**TRY IT**
From the entries below, gather each line containing the word "padding".

(EXCERPTED RECORDS begins)

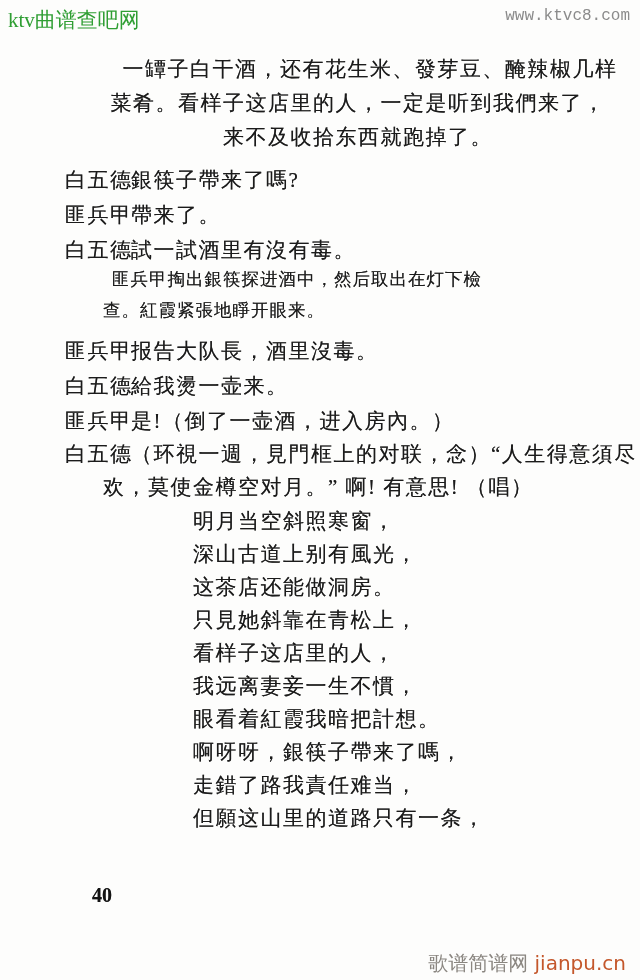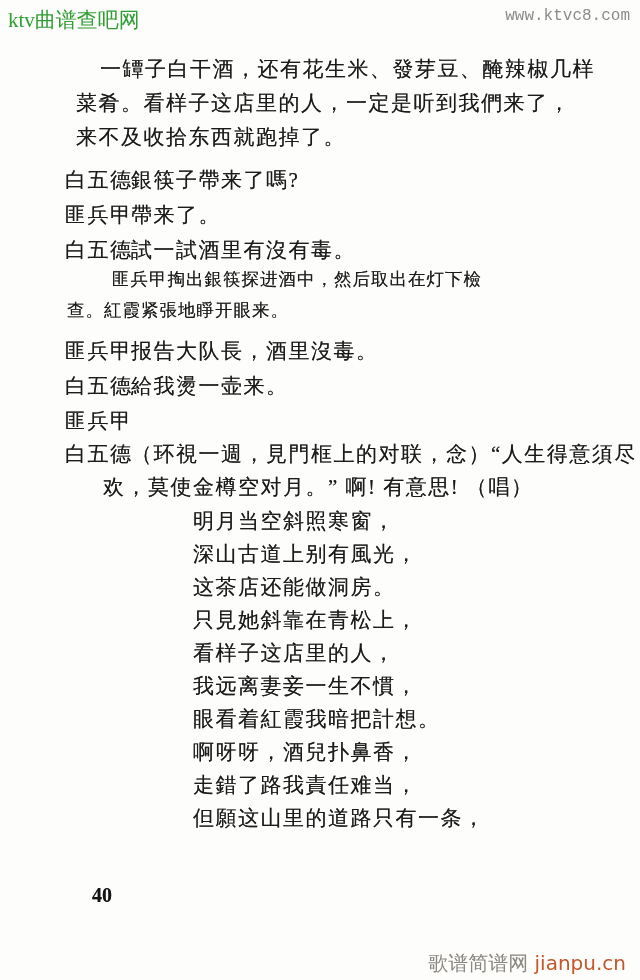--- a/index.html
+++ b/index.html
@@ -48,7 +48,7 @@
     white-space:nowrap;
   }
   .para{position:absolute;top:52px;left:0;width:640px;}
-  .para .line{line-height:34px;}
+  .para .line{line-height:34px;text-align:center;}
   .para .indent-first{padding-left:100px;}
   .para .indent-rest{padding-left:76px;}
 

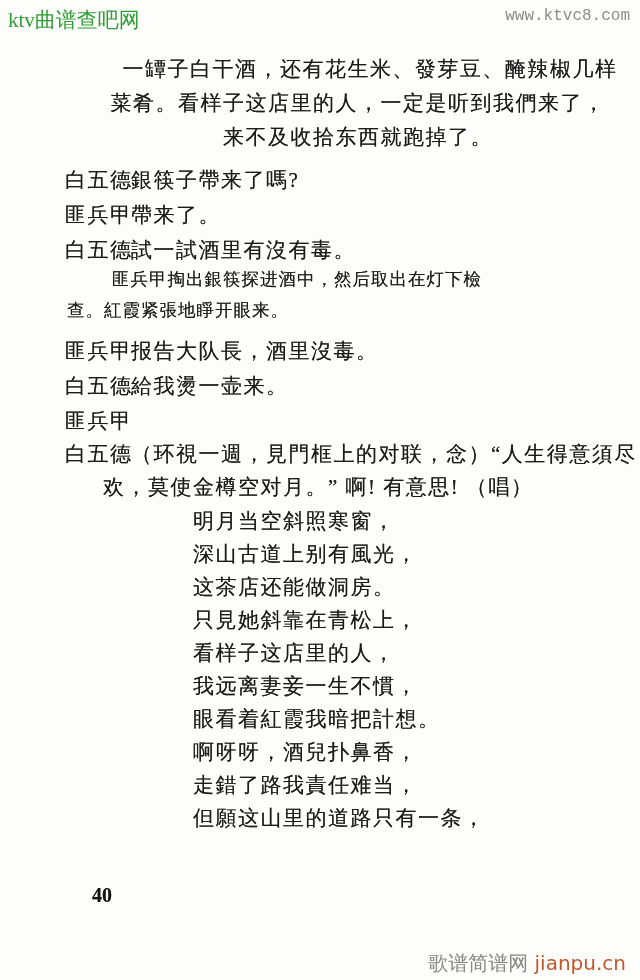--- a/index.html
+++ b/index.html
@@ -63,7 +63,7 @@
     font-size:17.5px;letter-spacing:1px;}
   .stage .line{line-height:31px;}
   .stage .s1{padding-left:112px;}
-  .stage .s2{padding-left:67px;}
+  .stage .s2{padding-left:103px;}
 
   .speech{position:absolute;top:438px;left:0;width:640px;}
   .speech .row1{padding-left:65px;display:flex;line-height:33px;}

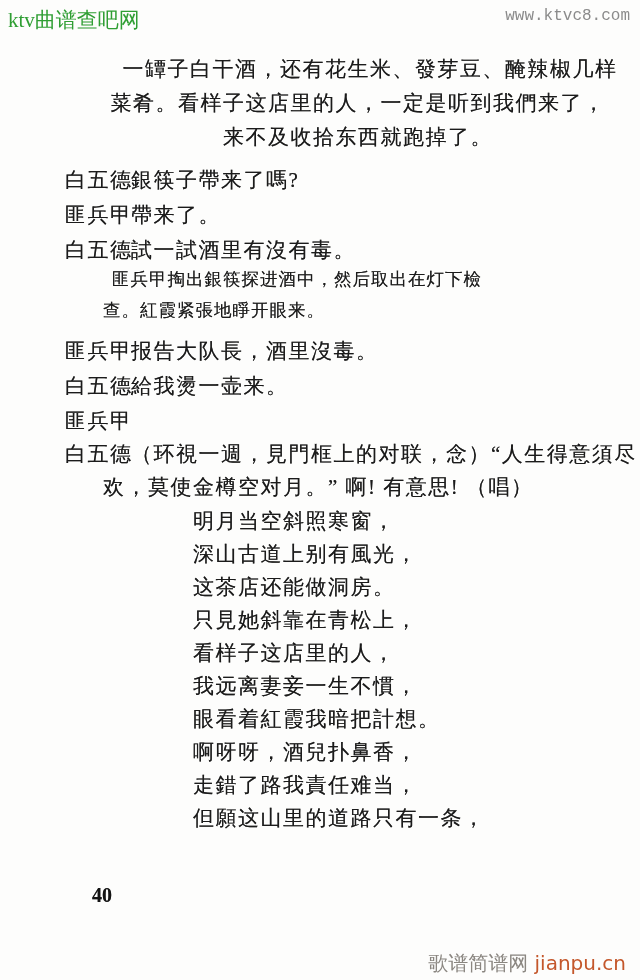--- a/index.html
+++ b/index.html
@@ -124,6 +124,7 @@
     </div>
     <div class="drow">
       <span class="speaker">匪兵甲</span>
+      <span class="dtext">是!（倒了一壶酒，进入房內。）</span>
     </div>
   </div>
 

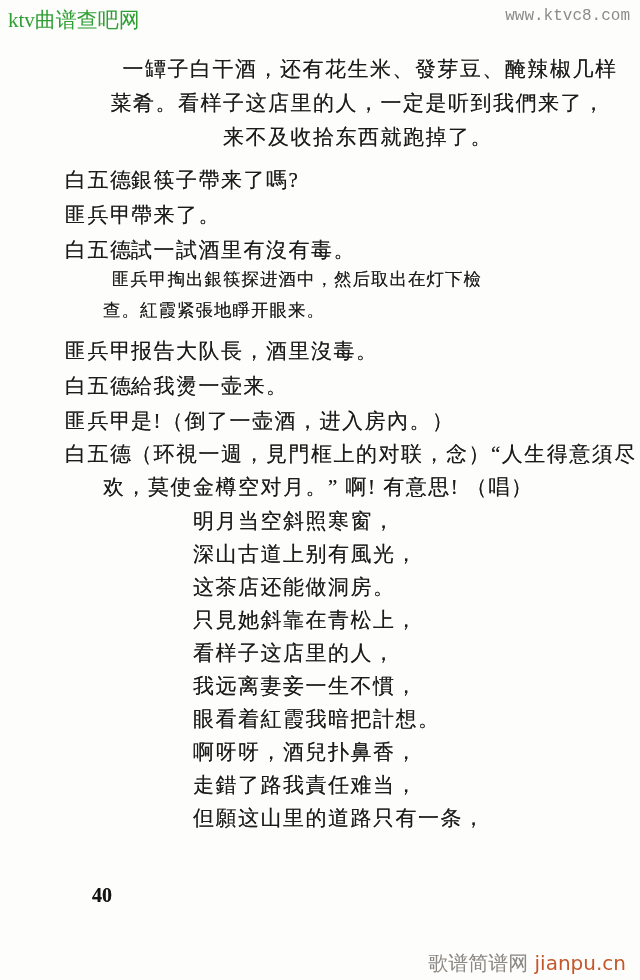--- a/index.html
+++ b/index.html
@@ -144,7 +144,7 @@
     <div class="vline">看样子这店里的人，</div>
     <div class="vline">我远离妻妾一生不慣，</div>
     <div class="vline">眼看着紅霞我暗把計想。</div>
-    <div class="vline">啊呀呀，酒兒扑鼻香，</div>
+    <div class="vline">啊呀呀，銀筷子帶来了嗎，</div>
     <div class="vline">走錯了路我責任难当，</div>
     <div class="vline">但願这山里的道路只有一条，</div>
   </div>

(EXCERPTED RECORDS ends)

**YOUR RESPONSE**
   .para .indent-first{padding-left:100px;}
   .para .indent-rest{padding-left:76px;}
   .stage .s1{padding-left:112px;}
-  .stage .s2{padding-left:67px;}
+  .stage .s2{padding-left:103px;}
   .speech .row1{padding-left:65px;display:flex;line-height:33px;}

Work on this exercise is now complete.